APRNEWS: La malédiction du savoir – Quand le savoir devient un obstacle à la communication

APRNEWS: La malédiction du savoir – Quand le savoir devient un obstacle à la communication

La « malédiction du savoir » est un biais cognitif qui empêche une personne détenant une connaissance approfondie d’un sujet de se mettre à la place de ceux qui ne la possèdent pas. Cette difficulté engendre des incompréhensions, en particulier lors de la transmission d’informations, piège souvent rencontré dans l’éducation, le travail ou même le marketing.

Mais allons faire un tour du côté de vos souvenirs : vous avez sûrement déjà suivi un cours par un professeur, un expert dans son domaine ! Dès qu’il ouvrait la bouche, ce qu’il racontait vous semblait obscur, inaccessible : un jargon incompréhensible, les liens logiques étaient loin d’être évidents, etc.

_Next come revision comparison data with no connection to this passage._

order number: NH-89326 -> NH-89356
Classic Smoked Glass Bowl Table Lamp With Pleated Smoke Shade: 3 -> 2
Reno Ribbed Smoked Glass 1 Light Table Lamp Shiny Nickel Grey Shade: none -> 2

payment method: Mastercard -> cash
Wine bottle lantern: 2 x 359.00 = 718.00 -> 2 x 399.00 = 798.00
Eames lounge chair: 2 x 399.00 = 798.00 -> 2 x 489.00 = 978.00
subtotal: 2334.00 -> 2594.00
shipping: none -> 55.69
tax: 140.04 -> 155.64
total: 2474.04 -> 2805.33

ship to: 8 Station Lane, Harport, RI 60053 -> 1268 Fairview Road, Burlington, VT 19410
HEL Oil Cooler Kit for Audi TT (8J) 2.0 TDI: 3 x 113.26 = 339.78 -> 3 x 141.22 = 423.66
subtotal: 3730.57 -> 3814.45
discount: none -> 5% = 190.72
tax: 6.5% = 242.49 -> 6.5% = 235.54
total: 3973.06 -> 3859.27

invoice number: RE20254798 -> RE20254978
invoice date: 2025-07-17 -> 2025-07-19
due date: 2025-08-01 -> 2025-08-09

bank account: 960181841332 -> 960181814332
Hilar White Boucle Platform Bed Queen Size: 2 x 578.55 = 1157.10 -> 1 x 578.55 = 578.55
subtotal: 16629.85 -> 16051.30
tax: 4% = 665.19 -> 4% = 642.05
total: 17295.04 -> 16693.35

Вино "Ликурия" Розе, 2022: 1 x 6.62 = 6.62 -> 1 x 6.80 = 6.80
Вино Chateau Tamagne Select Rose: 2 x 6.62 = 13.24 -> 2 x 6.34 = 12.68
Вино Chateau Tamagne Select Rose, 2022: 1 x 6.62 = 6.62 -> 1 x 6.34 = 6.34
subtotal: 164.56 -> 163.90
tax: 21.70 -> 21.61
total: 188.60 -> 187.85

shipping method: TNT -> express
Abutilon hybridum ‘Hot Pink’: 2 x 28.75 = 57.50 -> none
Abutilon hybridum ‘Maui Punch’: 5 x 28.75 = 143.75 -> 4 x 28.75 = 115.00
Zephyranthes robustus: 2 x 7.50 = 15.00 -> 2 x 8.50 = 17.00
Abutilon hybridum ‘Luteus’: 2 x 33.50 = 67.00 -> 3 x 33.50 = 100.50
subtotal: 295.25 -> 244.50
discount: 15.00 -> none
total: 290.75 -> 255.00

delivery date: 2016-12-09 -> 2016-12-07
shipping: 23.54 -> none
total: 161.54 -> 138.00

Peut-être même que, cerise sur le gâteau, vous hochiez la tête en le regardant, par réflexe, pour garder la face ou par politesse !

Bref, vous l’aurez compris, derrière de très bons experts se cachent parfois (souvent ?) de très mauvais pédagogues !

Origine et définitions

Ce concept, d’abord étudié par les économistes Colin Camerer, George Loewenstein et Martin Weber en 1989, se manifeste lorsqu’un expert oublie à quel point il est difficile d’acquérir certaines connaissances. Par exemple, un professeur brillant peut avoir du mal à comprendre les objectifs et blocages d’un étudiant débutant, car il ne se souvient plus de ce qu’était l’ignorance dans ce domaine.

Illustration concrète

L’expérience célèbre de la psychologue Elisabeth Newton en 1990 illustre parfaitement ce biais : des participants devaient taper sur une table le rythme de chansons connues et évaluaient à tort la proportion de personnes capables de les reconnaître, surestimant largement cette capacité. Le gouffre entre les connaissances propres et celles des autres apparaît ainsi très clairement.

Conséquences et enjeux

Cette malédiction rend la communication claire complexe, provoquant souvent des explications incomplètes ou trop techniques qui ne répondent pas aux attentes des novices. Dans le milieu professionnel ou de la formation, ce biais peut entraver l’apprentissage efficace, renforcer les malentendus et limiter la diffusion des savoirs.

Comment y remédier ?

Pour éviter la malédiction du savoir, il est indispensable de garder en mémoire les défis liés au manque de connaissances de l’audience. Les formateurs, communicants et concepteurs de contenus doivent adopter une approche empathique, simplifier les messages, tester régulièrement la compréhension et impliquer les utilisateurs finaux dans la conception des contenus pour s’assurer de leur accessibilité.

La malédiction du savoir est donc un défi majeur à relever dans nos sociétés, où l’accès à l’information est une clé du progrès, mais où transmettre ce savoir nécessite aussi de surmonter les barrières cognitives liées à sa propre expertise.